From the listing below, output only the lines starting at the line that has "pipeline and simply start the tests." and ending at the line that has "- * Description: This", exactly as they appear, ends included.

* Data *
[Start of Attachment]

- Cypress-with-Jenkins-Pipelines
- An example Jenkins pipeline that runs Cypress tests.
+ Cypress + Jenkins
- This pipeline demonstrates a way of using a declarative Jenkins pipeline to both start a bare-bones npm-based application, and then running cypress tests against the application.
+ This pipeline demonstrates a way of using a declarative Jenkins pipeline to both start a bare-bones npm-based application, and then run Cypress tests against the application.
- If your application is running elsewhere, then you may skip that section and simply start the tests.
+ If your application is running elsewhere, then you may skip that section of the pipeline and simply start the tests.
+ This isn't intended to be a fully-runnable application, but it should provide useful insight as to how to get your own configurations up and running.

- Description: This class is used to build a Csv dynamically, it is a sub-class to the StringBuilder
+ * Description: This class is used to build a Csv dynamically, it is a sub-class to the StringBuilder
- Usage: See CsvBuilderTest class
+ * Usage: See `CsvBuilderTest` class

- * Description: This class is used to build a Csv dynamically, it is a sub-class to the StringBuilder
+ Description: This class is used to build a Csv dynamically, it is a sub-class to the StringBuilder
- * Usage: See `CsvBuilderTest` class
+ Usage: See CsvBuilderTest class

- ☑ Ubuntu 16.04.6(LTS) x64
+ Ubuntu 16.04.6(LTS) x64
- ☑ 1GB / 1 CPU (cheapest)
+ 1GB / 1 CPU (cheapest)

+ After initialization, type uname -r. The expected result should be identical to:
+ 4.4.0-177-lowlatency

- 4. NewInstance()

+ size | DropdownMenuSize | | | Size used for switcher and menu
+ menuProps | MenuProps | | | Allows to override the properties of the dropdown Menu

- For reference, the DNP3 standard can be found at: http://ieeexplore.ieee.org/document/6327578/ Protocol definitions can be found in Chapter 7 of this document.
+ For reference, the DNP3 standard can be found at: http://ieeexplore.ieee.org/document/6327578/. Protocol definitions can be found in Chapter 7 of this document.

[End of Attachment]

* Solved problem *
+ If your application is running elsewhere, then you may skip that section of the pipeline and simply start the tests.
+ This isn't intended to be a fully-runnable application, but it should provide useful insight as to how to get your own configurations up and running.

- Description: This class is used to build a Csv dynamically, it is a sub-class to the StringBuilder
+ * Description: This class is used to build a Csv dynamically, it is a sub-class to the StringBuilder
- Usage: See CsvBuilderTest class
+ * Usage: See `CsvBuilderTest` class

- * Description: This class is used to build a Csv dynamically, it is a sub-class to the StringBuilder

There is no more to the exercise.